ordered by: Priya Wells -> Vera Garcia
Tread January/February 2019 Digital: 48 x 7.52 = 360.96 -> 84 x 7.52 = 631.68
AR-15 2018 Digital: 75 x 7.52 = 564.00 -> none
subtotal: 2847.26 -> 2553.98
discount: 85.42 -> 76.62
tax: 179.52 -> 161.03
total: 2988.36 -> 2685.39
...
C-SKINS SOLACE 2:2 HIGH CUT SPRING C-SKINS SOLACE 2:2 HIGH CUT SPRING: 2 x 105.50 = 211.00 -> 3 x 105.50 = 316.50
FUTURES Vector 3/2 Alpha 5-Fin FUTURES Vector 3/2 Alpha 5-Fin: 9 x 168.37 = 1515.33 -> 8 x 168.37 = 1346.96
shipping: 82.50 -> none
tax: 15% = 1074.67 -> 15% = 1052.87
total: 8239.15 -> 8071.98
* * *
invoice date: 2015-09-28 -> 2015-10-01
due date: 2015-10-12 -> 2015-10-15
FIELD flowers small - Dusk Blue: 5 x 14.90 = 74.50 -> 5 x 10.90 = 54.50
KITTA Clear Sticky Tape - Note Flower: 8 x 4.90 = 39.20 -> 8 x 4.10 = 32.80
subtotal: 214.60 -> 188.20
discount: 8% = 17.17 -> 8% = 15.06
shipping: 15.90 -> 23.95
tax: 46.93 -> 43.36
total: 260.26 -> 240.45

Aim of the task » Write down again, exactly as given, only the lines above that fall from the line with "FIELD flowers small" to the line with "total: 260.26 -> 240.45", inclusive.

Exercise output »
FIELD flowers small - Dusk Blue: 5 x 14.90 = 74.50 -> 5 x 10.90 = 54.50
KITTA Clear Sticky Tape - Note Flower: 8 x 4.90 = 39.20 -> 8 x 4.10 = 32.80
subtotal: 214.60 -> 188.20
discount: 8% = 17.17 -> 8% = 15.06
shipping: 15.90 -> 23.95
tax: 46.93 -> 43.36
total: 260.26 -> 240.45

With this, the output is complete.